*Work to complete*: The data below holds a line containing "Результат: Скрипт виконано." and a line containing "допомогою клавіші Q."; please quote exactly those two lines and every line between them, and nothing else.

*Task inputs*:
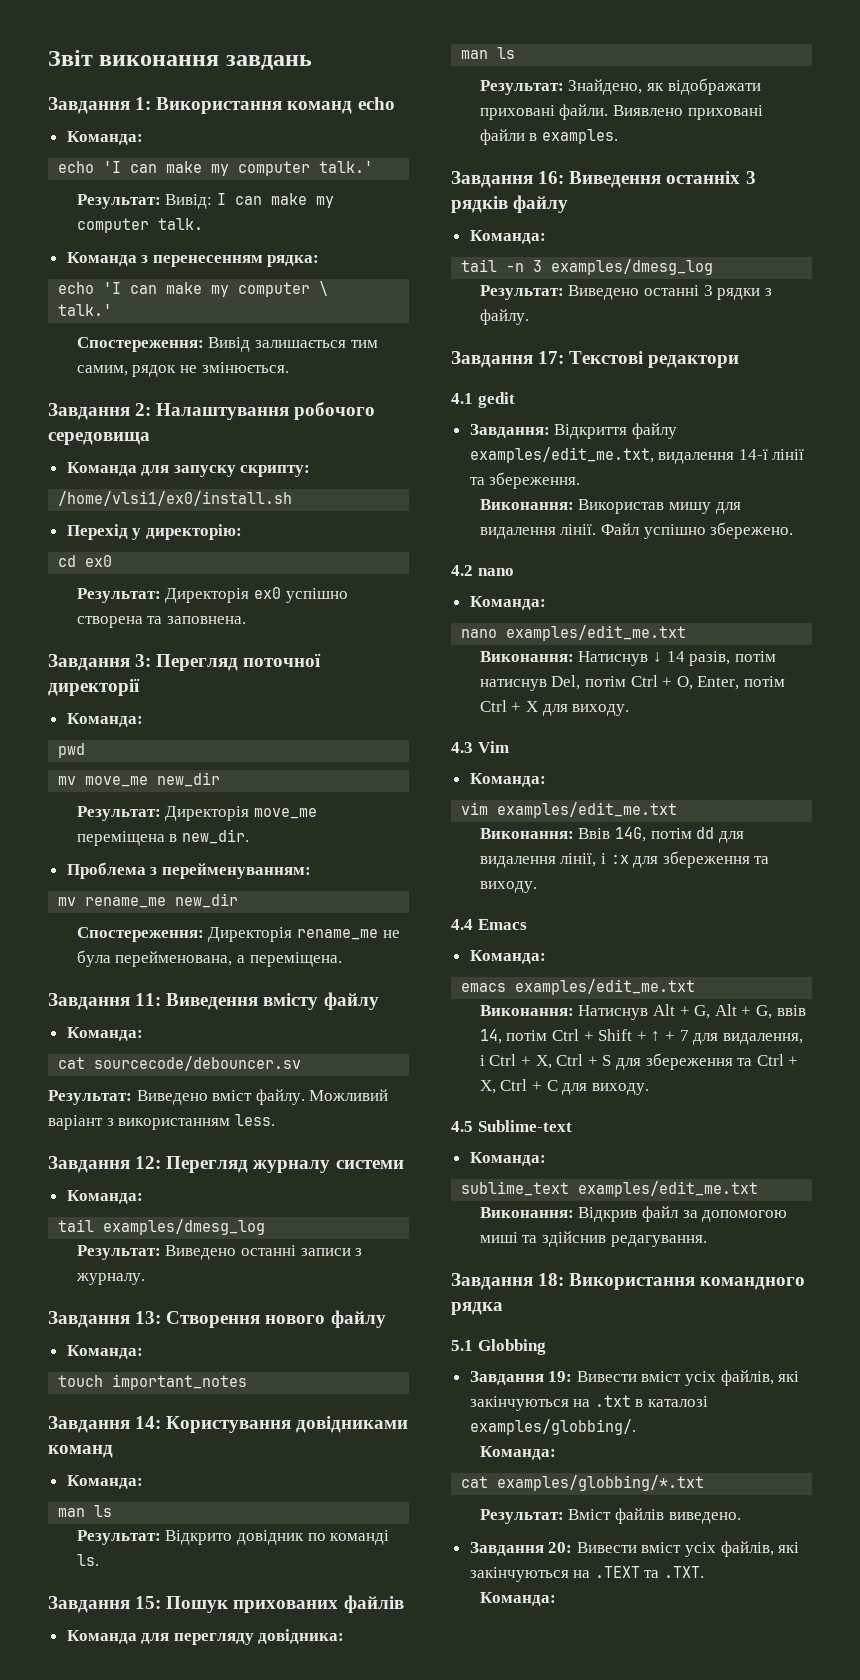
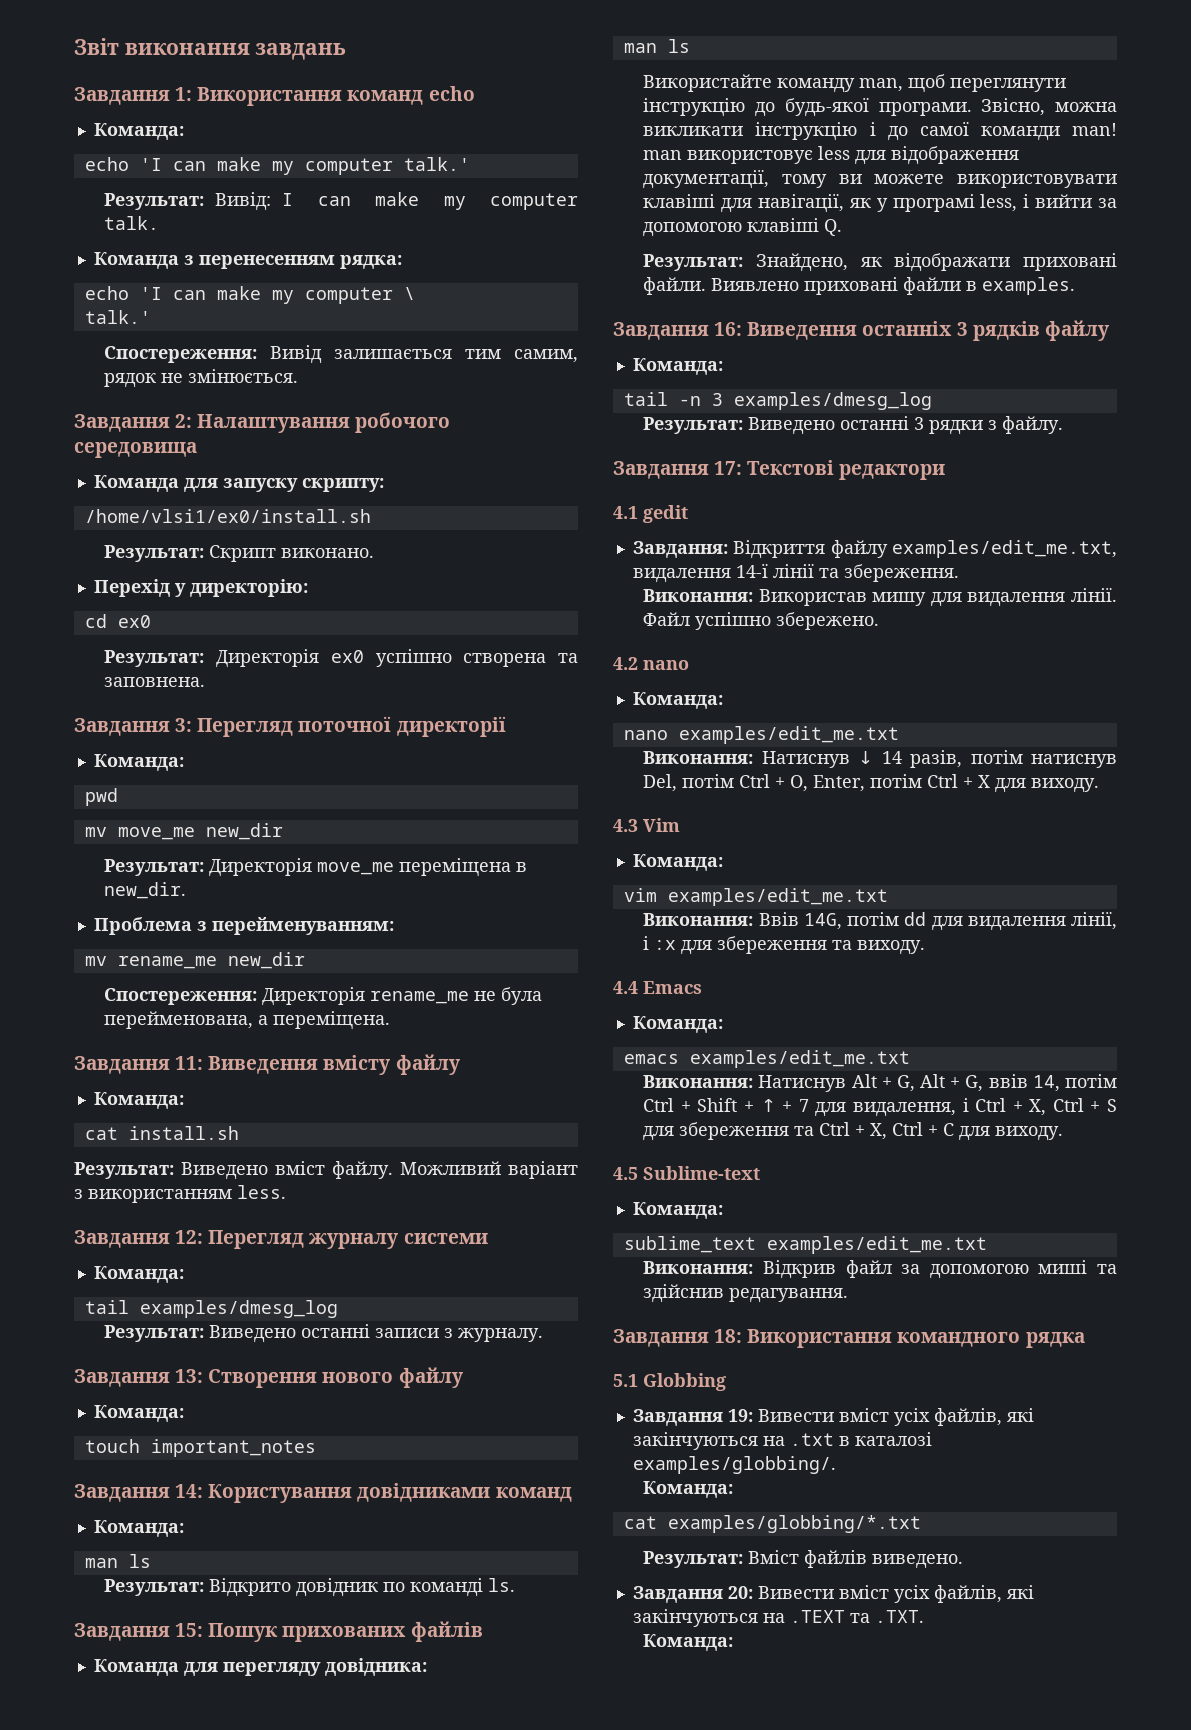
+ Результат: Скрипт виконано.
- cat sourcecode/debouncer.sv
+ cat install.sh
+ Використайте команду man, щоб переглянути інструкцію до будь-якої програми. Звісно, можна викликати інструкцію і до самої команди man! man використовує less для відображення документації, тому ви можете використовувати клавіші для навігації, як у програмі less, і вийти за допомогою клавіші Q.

--

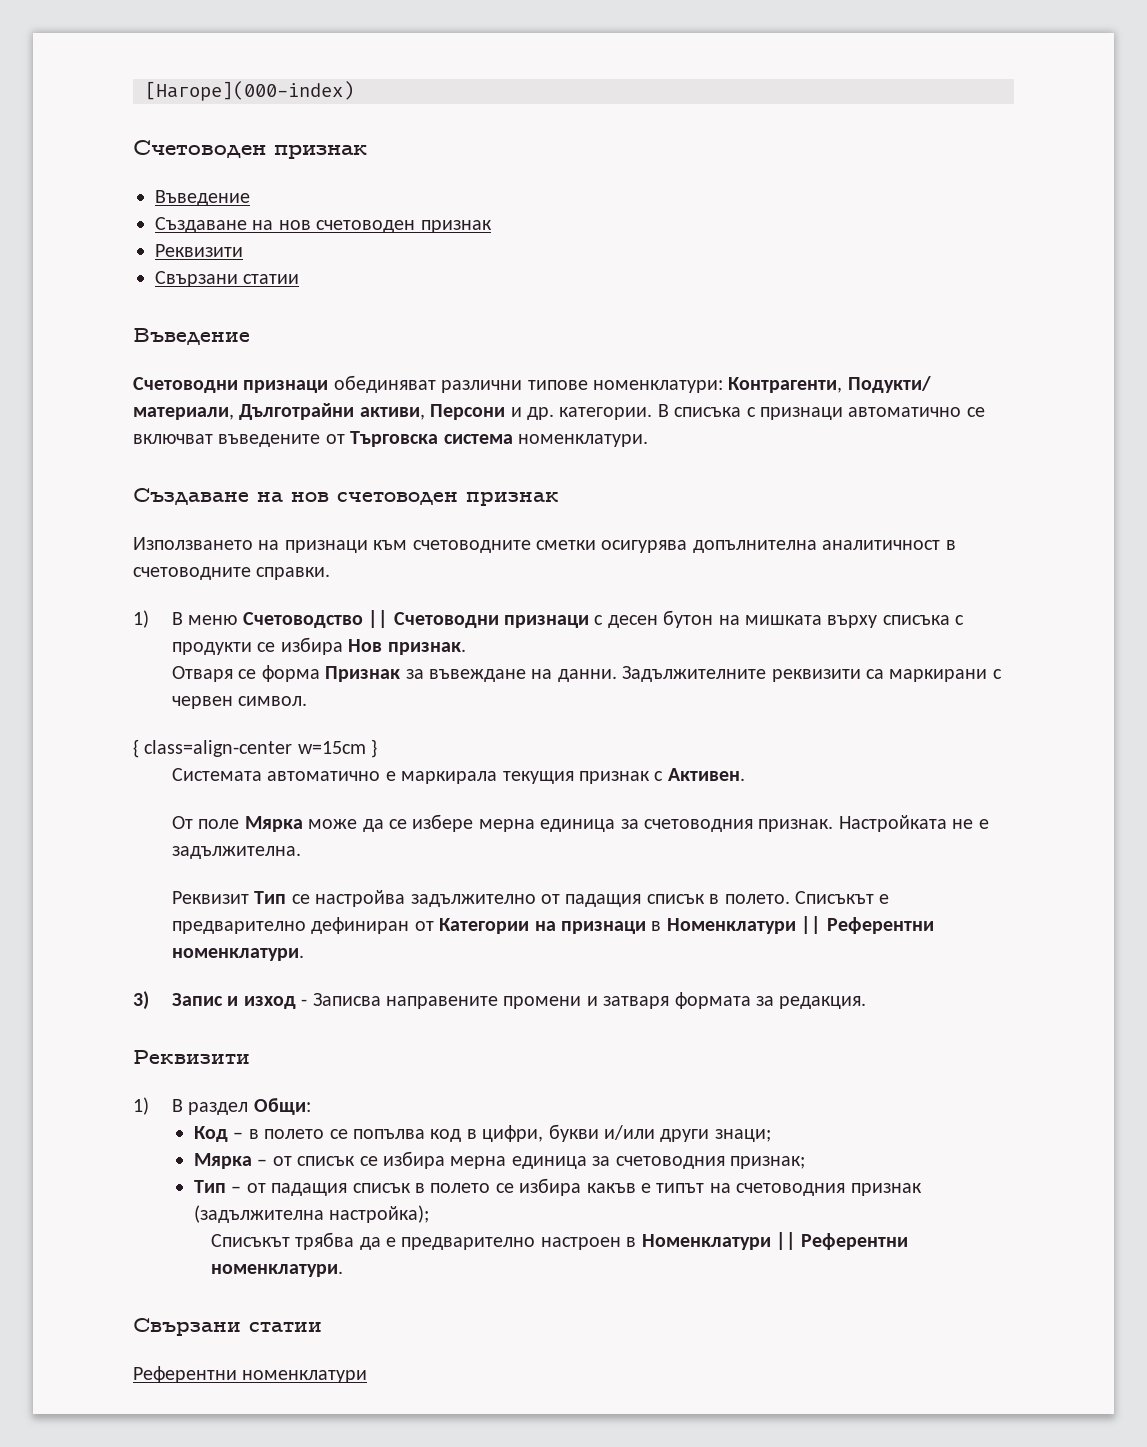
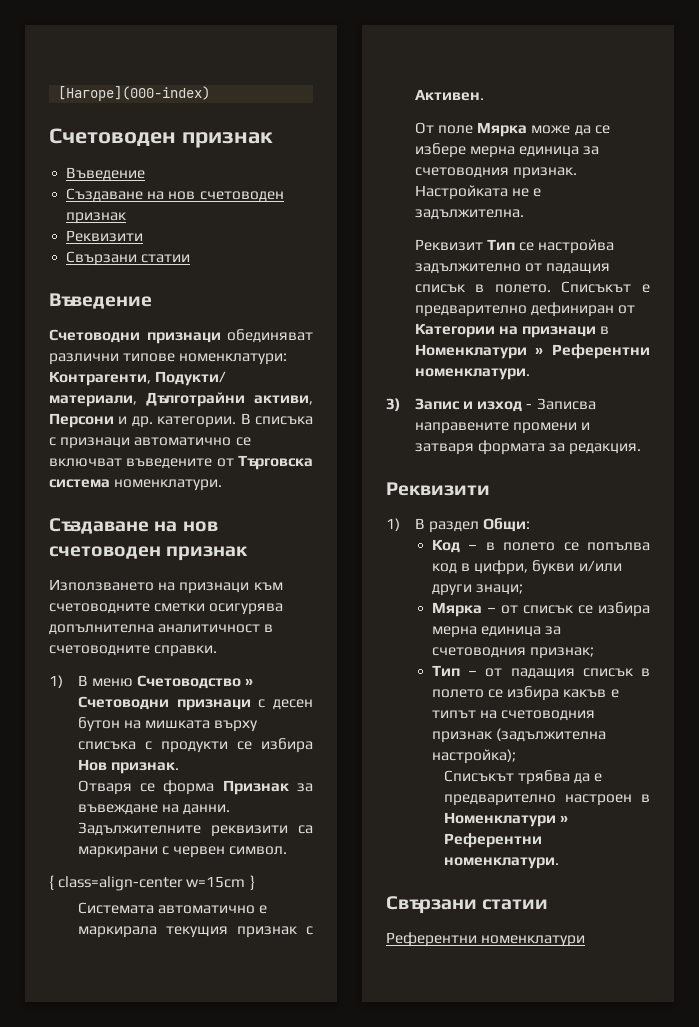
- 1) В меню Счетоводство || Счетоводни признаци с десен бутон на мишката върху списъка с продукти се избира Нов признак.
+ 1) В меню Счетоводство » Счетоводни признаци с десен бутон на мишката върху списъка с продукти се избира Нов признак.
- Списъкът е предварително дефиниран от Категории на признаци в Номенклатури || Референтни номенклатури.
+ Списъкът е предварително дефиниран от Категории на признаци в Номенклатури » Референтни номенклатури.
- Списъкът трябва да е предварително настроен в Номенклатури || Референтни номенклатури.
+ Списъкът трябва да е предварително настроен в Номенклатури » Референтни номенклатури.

*Problem solution*:
+ Результат: Скрипт виконано.
- cat sourcecode/debouncer.sv
+ cat install.sh
+ Використайте команду man, щоб переглянути інструкцію до будь-якої програми. Звісно, можна викликати інструкцію і до самої команди man! man використовує less для відображення документації, тому ви можете використовувати клавіші для навігації, як у програмі less, і вийти за допомогою клавіші Q.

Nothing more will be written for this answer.